--- INSTRUCTIONS TO FOLLOW ---
Find the line in the entries below that contains "(183, 450) none". Repeat it exactly, and every line after it through the line that contains "[498,318,615,335] (Concert band, ->".

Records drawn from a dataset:

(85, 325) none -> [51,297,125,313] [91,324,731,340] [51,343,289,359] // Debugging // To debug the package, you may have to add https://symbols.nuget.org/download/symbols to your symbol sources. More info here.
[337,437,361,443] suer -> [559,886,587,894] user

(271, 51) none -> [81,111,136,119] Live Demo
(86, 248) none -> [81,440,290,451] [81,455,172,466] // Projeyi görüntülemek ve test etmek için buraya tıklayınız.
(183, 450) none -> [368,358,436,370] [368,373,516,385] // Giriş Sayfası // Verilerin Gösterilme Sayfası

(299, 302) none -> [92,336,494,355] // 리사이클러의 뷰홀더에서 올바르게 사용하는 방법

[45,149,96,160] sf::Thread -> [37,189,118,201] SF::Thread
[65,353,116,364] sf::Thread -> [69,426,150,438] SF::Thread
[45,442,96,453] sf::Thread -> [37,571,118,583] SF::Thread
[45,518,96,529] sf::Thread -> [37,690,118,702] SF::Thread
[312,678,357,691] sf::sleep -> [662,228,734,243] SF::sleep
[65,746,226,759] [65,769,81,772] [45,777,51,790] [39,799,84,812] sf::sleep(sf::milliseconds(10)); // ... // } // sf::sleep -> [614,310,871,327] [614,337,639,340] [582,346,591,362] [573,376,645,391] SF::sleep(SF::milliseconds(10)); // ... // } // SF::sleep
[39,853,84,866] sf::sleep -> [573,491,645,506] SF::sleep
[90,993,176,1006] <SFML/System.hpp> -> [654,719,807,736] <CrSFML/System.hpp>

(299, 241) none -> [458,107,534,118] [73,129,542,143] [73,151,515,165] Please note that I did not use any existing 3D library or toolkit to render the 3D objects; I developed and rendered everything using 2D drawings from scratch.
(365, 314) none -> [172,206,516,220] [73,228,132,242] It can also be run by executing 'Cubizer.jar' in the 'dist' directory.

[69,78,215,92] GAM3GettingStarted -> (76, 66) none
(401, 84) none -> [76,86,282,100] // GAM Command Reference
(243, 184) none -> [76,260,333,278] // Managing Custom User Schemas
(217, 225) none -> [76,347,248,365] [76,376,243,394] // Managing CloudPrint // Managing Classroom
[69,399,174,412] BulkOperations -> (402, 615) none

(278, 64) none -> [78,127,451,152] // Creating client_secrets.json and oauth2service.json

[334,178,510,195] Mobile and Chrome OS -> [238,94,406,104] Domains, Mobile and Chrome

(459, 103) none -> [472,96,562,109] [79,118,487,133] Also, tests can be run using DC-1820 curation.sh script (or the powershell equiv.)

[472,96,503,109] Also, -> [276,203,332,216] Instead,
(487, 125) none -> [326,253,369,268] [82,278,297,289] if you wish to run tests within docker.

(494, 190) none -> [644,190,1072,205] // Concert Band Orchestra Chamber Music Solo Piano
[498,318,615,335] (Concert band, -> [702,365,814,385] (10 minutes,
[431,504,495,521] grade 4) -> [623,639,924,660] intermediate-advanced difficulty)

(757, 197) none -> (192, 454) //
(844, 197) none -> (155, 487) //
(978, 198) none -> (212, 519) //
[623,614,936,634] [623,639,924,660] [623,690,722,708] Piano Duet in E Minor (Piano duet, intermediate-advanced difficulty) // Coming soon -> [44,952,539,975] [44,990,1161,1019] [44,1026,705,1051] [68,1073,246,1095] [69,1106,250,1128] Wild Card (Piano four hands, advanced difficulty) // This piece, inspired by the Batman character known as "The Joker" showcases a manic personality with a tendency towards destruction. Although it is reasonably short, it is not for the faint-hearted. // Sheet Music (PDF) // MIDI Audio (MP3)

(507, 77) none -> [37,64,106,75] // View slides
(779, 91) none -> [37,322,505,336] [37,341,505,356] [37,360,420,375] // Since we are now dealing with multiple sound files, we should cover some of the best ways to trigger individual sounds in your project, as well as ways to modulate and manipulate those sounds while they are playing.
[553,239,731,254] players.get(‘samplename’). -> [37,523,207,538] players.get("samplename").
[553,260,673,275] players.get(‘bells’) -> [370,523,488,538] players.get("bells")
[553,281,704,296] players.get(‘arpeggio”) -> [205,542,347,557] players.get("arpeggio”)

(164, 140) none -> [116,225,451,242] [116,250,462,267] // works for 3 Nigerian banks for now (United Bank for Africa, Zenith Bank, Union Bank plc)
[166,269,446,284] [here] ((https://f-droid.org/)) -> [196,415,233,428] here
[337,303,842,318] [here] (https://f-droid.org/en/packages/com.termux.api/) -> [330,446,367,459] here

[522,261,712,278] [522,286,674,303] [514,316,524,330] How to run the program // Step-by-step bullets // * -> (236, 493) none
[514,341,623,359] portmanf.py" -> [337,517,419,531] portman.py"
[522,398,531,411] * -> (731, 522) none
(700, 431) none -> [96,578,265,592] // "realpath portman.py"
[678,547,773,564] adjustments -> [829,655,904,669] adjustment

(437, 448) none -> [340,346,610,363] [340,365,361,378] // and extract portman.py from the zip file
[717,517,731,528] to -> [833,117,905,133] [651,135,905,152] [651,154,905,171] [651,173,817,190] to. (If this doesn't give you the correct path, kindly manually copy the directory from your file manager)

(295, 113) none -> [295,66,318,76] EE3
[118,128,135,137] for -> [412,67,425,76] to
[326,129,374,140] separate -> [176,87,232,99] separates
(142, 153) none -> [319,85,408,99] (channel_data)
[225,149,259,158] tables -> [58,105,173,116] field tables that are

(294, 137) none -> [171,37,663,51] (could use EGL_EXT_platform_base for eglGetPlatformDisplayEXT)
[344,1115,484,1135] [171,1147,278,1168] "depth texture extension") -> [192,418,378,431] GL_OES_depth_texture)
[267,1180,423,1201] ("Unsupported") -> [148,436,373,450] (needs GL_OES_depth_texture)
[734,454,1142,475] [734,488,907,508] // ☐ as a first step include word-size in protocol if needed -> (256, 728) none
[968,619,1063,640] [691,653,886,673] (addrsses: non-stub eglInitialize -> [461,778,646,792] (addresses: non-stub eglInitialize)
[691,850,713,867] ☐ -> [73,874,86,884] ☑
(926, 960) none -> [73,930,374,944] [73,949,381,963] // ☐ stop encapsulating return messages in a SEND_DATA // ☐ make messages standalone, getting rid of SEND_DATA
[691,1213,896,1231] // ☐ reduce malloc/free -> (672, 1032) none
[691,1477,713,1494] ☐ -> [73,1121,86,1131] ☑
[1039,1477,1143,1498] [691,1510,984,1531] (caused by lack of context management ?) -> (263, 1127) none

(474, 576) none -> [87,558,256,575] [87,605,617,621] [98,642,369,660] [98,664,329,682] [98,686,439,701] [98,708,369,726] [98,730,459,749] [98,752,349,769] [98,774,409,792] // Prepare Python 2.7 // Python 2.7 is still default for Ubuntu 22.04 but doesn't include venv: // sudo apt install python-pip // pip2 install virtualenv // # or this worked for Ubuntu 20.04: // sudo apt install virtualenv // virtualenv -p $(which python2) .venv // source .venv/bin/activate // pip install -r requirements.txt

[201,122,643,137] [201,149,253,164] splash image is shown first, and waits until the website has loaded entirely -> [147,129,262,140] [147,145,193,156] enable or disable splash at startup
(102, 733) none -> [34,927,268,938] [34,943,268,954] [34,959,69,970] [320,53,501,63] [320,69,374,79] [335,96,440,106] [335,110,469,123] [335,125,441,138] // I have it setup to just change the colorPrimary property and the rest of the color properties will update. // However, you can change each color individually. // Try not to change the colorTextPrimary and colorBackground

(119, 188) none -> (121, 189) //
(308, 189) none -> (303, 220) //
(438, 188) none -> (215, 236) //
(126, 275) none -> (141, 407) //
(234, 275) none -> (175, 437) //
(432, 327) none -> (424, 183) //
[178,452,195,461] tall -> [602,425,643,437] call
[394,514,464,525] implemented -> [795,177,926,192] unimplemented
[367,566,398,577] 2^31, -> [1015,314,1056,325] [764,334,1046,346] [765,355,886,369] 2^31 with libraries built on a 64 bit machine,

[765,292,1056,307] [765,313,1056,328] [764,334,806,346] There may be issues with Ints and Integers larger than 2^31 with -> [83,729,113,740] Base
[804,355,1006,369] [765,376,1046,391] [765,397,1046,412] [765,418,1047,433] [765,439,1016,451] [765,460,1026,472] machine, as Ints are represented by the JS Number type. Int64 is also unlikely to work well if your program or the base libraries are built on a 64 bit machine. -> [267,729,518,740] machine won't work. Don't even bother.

--- OUTPUT BELOW ---
(183, 450) none -> [368,358,436,370] [368,373,516,385] // Giriş Sayfası // Verilerin Gösterilme Sayfası

(299, 302) none -> [92,336,494,355] // 리사이클러의 뷰홀더에서 올바르게 사용하는 방법

[45,149,96,160] sf::Thread -> [37,189,118,201] SF::Thread
[65,353,116,364] sf::Thread -> [69,426,150,438] SF::Thread
[45,442,96,453] sf::Thread -> [37,571,118,583] SF::Thread
[45,518,96,529] sf::Thread -> [37,690,118,702] SF::Thread
[312,678,357,691] sf::sleep -> [662,228,734,243] SF::sleep
[65,746,226,759] [65,769,81,772] [45,777,51,790] [39,799,84,812] sf::sleep(sf::milliseconds(10)); // ... // } // sf::sleep -> [614,310,871,327] [614,337,639,340] [582,346,591,362] [573,376,645,391] SF::sleep(SF::milliseconds(10)); // ... // } // SF::sleep
[39,853,84,866] sf::sleep -> [573,491,645,506] SF::sleep
[90,993,176,1006] <SFML/System.hpp> -> [654,719,807,736] <CrSFML/System.hpp>

(299, 241) none -> [458,107,534,118] [73,129,542,143] [73,151,515,165] Please note that I did not use any existing 3D library or toolkit to render the 3D objects; I developed and rendered everything using 2D drawings from scratch.
(365, 314) none -> [172,206,516,220] [73,228,132,242] It can also be run by executing 'Cubizer.jar' in the 'dist' directory.

[69,78,215,92] GAM3GettingStarted -> (76, 66) none
(401, 84) none -> [76,86,282,100] // GAM Command Reference
(243, 184) none -> [76,260,333,278] // Managing Custom User Schemas
(217, 225) none -> [76,347,248,365] [76,376,243,394] // Managing CloudPrint // Managing Classroom
[69,399,174,412] BulkOperations -> (402, 615) none

(278, 64) none -> [78,127,451,152] // Creating client_secrets.json and oauth2service.json

[334,178,510,195] Mobile and Chrome OS -> [238,94,406,104] Domains, Mobile and Chrome

(459, 103) none -> [472,96,562,109] [79,118,487,133] Also, tests can be run using DC-1820 curation.sh script (or the powershell equiv.)

[472,96,503,109] Also, -> [276,203,332,216] Instead,
(487, 125) none -> [326,253,369,268] [82,278,297,289] if you wish to run tests within docker.

(494, 190) none -> [644,190,1072,205] // Concert Band Orchestra Chamber Music Solo Piano
[498,318,615,335] (Concert band, -> [702,365,814,385] (10 minutes,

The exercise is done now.